Sample detection output
Face Detection model running on the OAK.
Face Detection model running on the OAK.

Step 6.2: Deploy a Model Library Model to Your OAK Device

Once your model has finished training, it is ready to deploy to the edge on your OAK Device.

Supported Devices

The Roboflow Inference Server runs on the following devices:

  • DepthAI OAK-D (LUX-D)
  • Luxonis OAK-1 (LUX-1)

The host system requires a linux/amd64 processor. arm65/aarch64 support is coming soon.

Inference Speed

In our tests, we observed an inference speed of 20FPS at 416x416 resolution, suitable for most real-time applications. This speed will vary slightly based on your host machine.

Serving Your Model

On your host machine, install docker. Then run:

sudo docker run --rm \
    --privileged \
    -v /dev/bus/usb:/dev/bus/usb \
    --device-cgroup-rule='c 189:* rmw' \
    -e DISPLAY=$DISPLAY \
    -v /tmp/.X11-unix:/tmp/.X11-unix \
    -p 9001:9001 \
    roboflow/oak-inference-server:latest

This will start a local inference server on your machine running on port 9001.

Use the server:

  • Validate that you've stood up the OAK correctly by visiting in your browser http://localhost:9001/validate
  • Validate that inference is working by invoking the pre-trained COCO model that comes built-in http://localhost:9001/coco
  • Invoke your custom model by get request tohttp://localhost:9001/[YOUR_ENDPOINT]?access_token=[YOUR_ACCESS_TOKEN]
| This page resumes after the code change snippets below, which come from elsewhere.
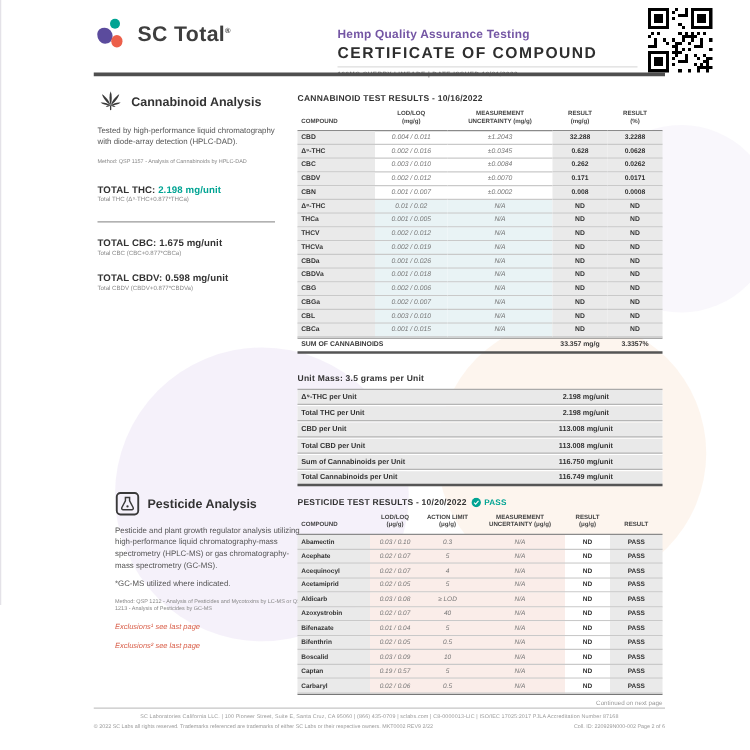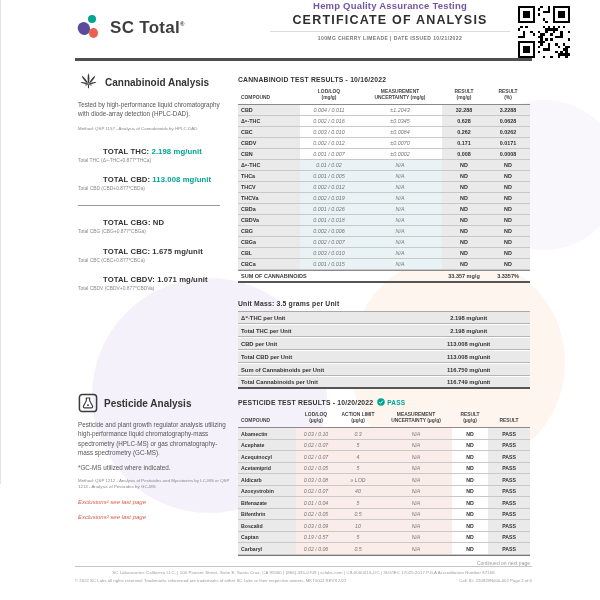--- a/index.html
+++ b/index.html
@@ -16,45 +16,45 @@
   
   .logo { left:78px; top:15px; display:flex; align-items:center; gap:8px; }
   .logo-dots { position:relative; width:24px; height:26px; }
   .dot { position:absolute; border-radius:50%; }
   .dot-teal  { width:8px;  height:8px;  left:10px; top:0;    background:#00a493; }
   .dot-purple{ width:12px; height:13px; left:0;    top:7px;  background:#5b4b9d; transform:rotate(-20deg); border-radius:46% 54% 50% 50%; }
   .dot-coral { width:9px;  height:10px; left:11px; top:13px; background:#ec5f4a; }
   .logo-text { font-size:17px; font-weight:bold; color:#3e3e3e; letter-spacing:.3px; }
   .logo-text sup { font-size:6px; }
 
-  .head-right { right:90px; top:0; text-align:center; width:240px; }
+  .head-right { right:90px; top:22px; text-align:left; width:240px; }
   .head-sub { font-size:9.5px; font-weight:bold; color:#7456a4; letter-spacing:.2px; }
   .head-title { font-size:12.5px; font-weight:bold; color:#2e2e2e; letter-spacing:1.2px; margin-top:2px; }
   .head-meta { font-size:5px; font-weight:bold; color:#777; letter-spacing:.4px; border-top:1px solid #ddd; margin-top:4px; padding-top:3px; }
   .qr { left:518px; top:6px; width:52px; height:52px; }
   .head-rule { left:75px; top:58px; width:457px; height:2.5px; background:#4f4f4f; }
   .vdiv { left:233px; top:72px; width:1px; height:484px; background:#e4e2e8; z-index:1; }
 
   
   .leftcol { left:78px; top:72px; width:150px; }
   .sec-head { display:flex; align-items:center; gap:6px; margin-bottom:7px; }
   .sec-title { font-size:10px; font-weight:bold; color:#333; }
   .sec-desc { font-size:6.3px; color:#555; line-height:1.5; }
   .sec-note { font-size:6.3px; color:#555; margin-top:6px; }
   .sec-method { font-size:4.4px; color:#888; margin-top:7px; line-height:1.4; }
 
   .totals { margin-top:15px; }
   .total { margin-bottom:10.5px; }
-  .total-line { font-size:7.7px; font-weight:bold; color:#333; letter-spacing:.1px;margin-left:25px; }
+  .total-line { font-size:7.7px; font-weight:bold; color:#333; letter-spacing:.1px; }
   .total-line .val { color:#333; }
   .total-line .val.accent { color:#00a493; }
   .total-sub { font-size:4.9px; color:#8a8a8a; margin-top:2px; line-height:1.4; }
   .tdiv { border:none; border-top:1px solid #999; margin:12px 0 12px 0; width:142px; }
 
-  .leftpest { left:78px; top:393px; width:152px; }
+  .leftpest { left:92px; top:393px; width:152px; }
   .excl { font-size:6px; font-style:italic; color:#d9604b; margin-top:9px; }
 
   
   .tblock { left:238px; width:292px; }
   .t-cann { top:76px; }
   .t-unit { top:300px; }
   .t-pest { top:398px; }
   .t-title { font-size:6.8px; font-weight:bold; color:#333; letter-spacing:.2px; margin-bottom:4px; display:flex; align-items:center; gap:4px; }
 
   .grid { display:grid; }
@@ -103,21 +103,21 @@
   <div class="logo-dots">
     <span class="dot dot-teal"></span>
     <span class="dot dot-purple"></span>
     <span class="dot dot-coral"></span>
   </div>
   <div class="logo-text"><span>SC Total</span><sup>®</sup></div>
 </div>
 
 <div class="z head-right">
   <div class="head-sub">Hemp Quality Assurance Testing</div>
-  <div class="head-title">CERTIFICATE OF ANALYSIS</div>
+  <div class="head-title">CERTIFICATE OF COMPOUND</div>
   <div class="head-meta">100MG CHERRY LIMEADE  |  DATE ISSUED 10/21/2022</div>
 </div>
 
 <svg class="z qr" id="qr" viewBox="0 0 21 21" shape-rendering="crispEdges">
     <rect x="9" y="0" width="1" height="1" fill="#000"></rect>
     <rect x="12" y="0" width="1" height="1" fill="#000"></rect>
     <rect x="8" y="1" width="1" height="1" fill="#000"></rect>
     <rect x="12" y="1" width="1" height="1" fill="#000"></rect>
     <rect x="10" y="2" width="1" height="1" fill="#000"></rect>
     <rect x="11" y="2" width="1" height="1" fill="#000"></rect>
@@ -223,35 +223,27 @@
     </svg>
     <div class="sec-title">Cannabinoid Analysis</div>
   </div>
   <div class="sec-desc">Tested by high-performance liquid chromatography with diode-array detection (HPLC-DAD).</div>
   <div class="sec-method">Method: QSP 1157 - Analysis of Cannabinoids by HPLC-DAD</div>
   <div class="totals" id="totals">
       <div class="total">
         <div class="total-line">TOTAL THC: <span class="val accent">2.198 mg/unit</span></div>
         <div class="total-sub">Total THC (Δ⁹-THC+0.877*THCa)</div>
       </div>
-      <div class="total">
-        <div class="total-line">TOTAL CBD: <span class="val accent">113.008 mg/unit</span></div>
-        <div class="total-sub">Total CBD (CBD+0.877*CBDa)</div>
-      </div>
       <hr class="tdiv">
-      <div class="total">
-        <div class="total-line">TOTAL CBG: <span class="val">ND</span></div>
-        <div class="total-sub">Total CBG (CBG+0.877*CBGa)</div>
-      </div>
       <div class="total">
         <div class="total-line">TOTAL CBC: <span class="val">1.675 mg/unit</span></div>
         <div class="total-sub">Total CBC (CBC+0.877*CBCa)</div>
       </div>
       <div class="total">
-        <div class="total-line">TOTAL CBDV: <span class="val">1.071 mg/unit</span></div>
+        <div class="total-line">TOTAL CBDV: <span class="val">0.598 mg/unit</span></div>
         <div class="total-sub">Total CBDV (CBDV+0.877*CBDVa)</div>
       </div>
     </div>
 </div>
 
 <div class="z leftpest">
   <div class="sec-head">
     <svg width="20" height="20" viewBox="0 0 24 24">
       <rect x="1.7" y="1.7" width="20.6" height="20.6" rx="3.5" fill="none" stroke="#3a3a3a" stroke-width="1.8"></rect>
       <path d="M10 6 h4 v3.2 l3.4 6.4 c.5 1 -.2 2.2 -1.3 2.2 h-8.2 c-1.1 0 -1.8 -1.2 -1.3 -2.2 l3.4 -6.4 z" fill="none" stroke="#3a3a3a" stroke-width="1.4"></path>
On invocation, you cant get an image or json response.

{
    'predictions': [
                {
                       'x': 95.0, 
                       'y': 179.0, 
                       'width': 190, 
                       'height': 348, 
                       'class': 'mask', 
                       'confidence': 0.35
                }
         ]
   }
Example JSON response predicting that the author is wearing a mask (training data)
Example image response predicting that the author is wearing a mask (training data)
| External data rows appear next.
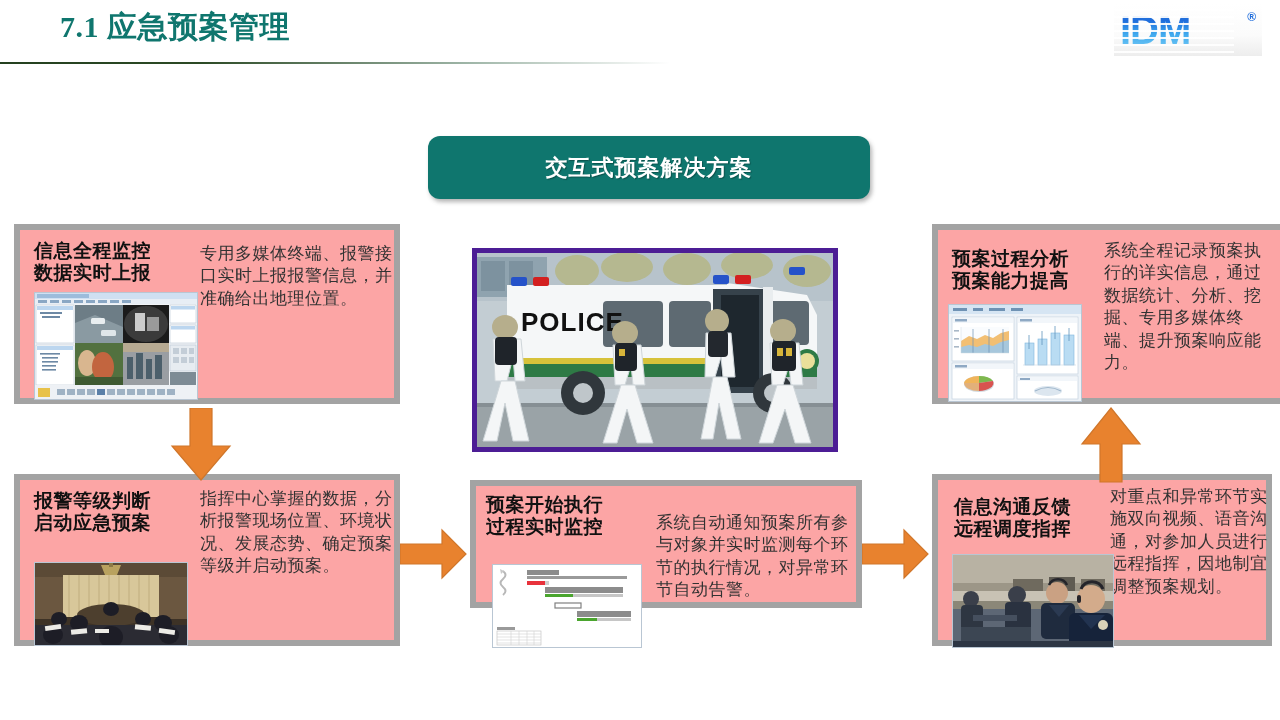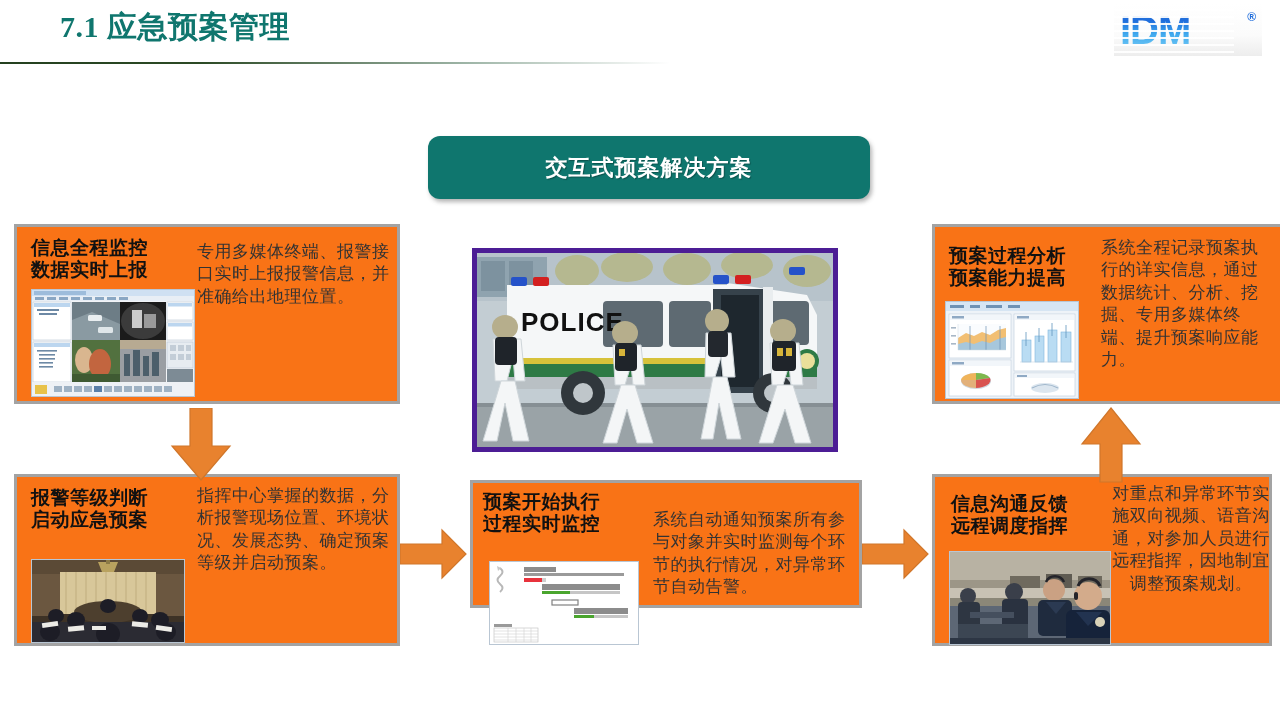--- a/index.html
+++ b/index.html
@@ -48,45 +48,45 @@
     position:absolute;left:428px;top:136px;width:442px;height:63px;
     background:#0f766e;border-radius:12px;
     box-shadow:2px 3px 4px rgba(90,90,90,.45);
     display:flex;align-items:center;justify-content:center;
   }
   #solution-banner span{
     color:#ffffff;font-size:22px;font-weight:bold;letter-spacing:1px;
     text-shadow:1px 1px 1px rgba(0,0,0,.3);
   }
   
-  .card{position:absolute;border:3px solid #a3a3a3;background:#f97316;box-sizing:border-box;}
+  .card{position:absolute;border:6px solid #a3a3a3;background:#fca5a5;box-sizing:border-box;}
   .card .card-head{
     font-size:19px;font-weight:bold;color:#111111;line-height:1.18;
     white-space:pre-line;letter-spacing:.5px;
   }
   .card .card-body{
     font-size:17px;color:#333333;line-height:1.32;letter-spacing:.5px;
   }
   
   #card-monitor{left:14px;top:224px;width:386px;height:180px;}
   #card-monitor .card-head{position:absolute;left:14px;top:10px;}
-  #card-monitor .card-body{position:absolute;left:180px;top:14px;width:200px;}
+  #card-monitor .card-body{position:absolute;left:180px;top:14px;width:200px;font-family:Liberation Mono, monospace;}
   #card-monitor .thumb{position:absolute;left:14px;top:62px;width:162px;height:106px;}
   
   #card-alarm{left:14px;top:474px;width:386px;height:172px;}
   #card-alarm .card-head{position:absolute;left:14px;top:10px;}
   #card-alarm .card-body{position:absolute;left:180px;top:8px;width:200px;}
   #card-alarm .thumb{position:absolute;left:14px;top:82px;width:152px;height:82px;}
   
   #card-exec{left:470px;top:480px;width:392px;height:128px;}
   #card-exec .card-head{position:absolute;left:10px;top:8px;}
   #card-exec .card-body{position:absolute;left:180px;top:26px;width:200px;}
   #card-exec .thumb{position:absolute;left:16px;top:78px;width:148px;height:82px;}
   
-  #card-comm{left:932px;top:474px;width:340px;height:172px;text-align:center;}
+  #card-comm{left:932px;top:474px;width:340px;height:172px;}
   #card-comm .card-head{position:absolute;left:16px;top:16px;}
   #card-comm .card-body{position:absolute;left:172px;top:6px;width:168px;}
   #card-comm .thumb{position:absolute;left:14px;top:74px;width:160px;height:92px;}
   
   #card-analysis{left:932px;top:224px;width:388px;height:180px;}
   #card-analysis .card-head{position:absolute;left:14px;top:18px;}
   #card-analysis .card-body{position:absolute;left:166px;top:10px;width:172px;}
   #card-analysis .thumb{position:absolute;left:10px;top:74px;width:132px;height:96px;}
   
   #hero-photo{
And with that, you are off to the races! The real challenge begins in implementing your computer vision model into your application.

Conclusion

Congratulations! Now you know how to deploy a custom computer vision model to the edge with a battle-hardened machine learning pipeline in a few clicks.
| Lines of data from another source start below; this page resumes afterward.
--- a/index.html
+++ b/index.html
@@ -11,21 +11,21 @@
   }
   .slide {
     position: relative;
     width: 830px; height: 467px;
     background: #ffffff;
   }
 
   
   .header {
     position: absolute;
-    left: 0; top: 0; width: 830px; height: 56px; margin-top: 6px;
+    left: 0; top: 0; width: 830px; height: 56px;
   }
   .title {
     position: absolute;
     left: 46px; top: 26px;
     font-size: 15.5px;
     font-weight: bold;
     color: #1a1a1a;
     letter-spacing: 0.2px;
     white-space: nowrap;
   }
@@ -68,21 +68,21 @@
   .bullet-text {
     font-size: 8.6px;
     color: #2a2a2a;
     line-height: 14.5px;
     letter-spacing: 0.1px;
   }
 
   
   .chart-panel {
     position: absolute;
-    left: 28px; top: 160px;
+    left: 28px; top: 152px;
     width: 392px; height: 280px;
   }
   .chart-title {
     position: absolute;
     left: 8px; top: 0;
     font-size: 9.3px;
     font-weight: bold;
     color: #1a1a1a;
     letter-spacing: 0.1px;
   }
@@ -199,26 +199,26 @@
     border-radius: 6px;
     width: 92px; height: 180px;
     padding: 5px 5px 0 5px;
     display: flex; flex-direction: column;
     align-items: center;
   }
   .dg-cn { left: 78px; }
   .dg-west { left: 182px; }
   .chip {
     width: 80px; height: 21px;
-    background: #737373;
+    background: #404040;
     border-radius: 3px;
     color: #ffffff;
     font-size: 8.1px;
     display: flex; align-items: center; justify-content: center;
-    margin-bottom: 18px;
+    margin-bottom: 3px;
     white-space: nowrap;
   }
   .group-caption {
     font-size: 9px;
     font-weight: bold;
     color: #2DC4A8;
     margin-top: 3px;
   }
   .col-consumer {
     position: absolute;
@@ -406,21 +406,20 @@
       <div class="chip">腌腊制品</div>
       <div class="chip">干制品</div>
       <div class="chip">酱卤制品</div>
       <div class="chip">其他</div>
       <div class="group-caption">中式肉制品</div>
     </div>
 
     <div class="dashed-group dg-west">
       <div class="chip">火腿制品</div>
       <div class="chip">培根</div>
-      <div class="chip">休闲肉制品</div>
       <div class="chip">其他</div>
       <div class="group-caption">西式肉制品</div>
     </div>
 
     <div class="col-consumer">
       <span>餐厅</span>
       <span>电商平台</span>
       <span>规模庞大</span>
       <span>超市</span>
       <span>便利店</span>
Where do we go from here? - Model Improvements

You may notice low confidence or false detections when you first begin using your model. Use Roboflow's Python package for help in implementing active learning to programmatically sample new images and increase the size of your dataset and improve your model. This will help you to quickly reduce the occurrence of false detections and improve the confidence level of detections in a more seamless process.

Getting Access

If you already have an OAK, you can get started for free. Simply request Roboflow Train directly in Roboflow and reply to the email with your OAK serial number. (If you don't yet have an OAK, email us for a discount.)

import depthai
for device in depthai.Device.getAllAvailableDevices():
    print(f"{device.getMxId()} {device.state}")

Happy training! And more importantly, happy inferencing!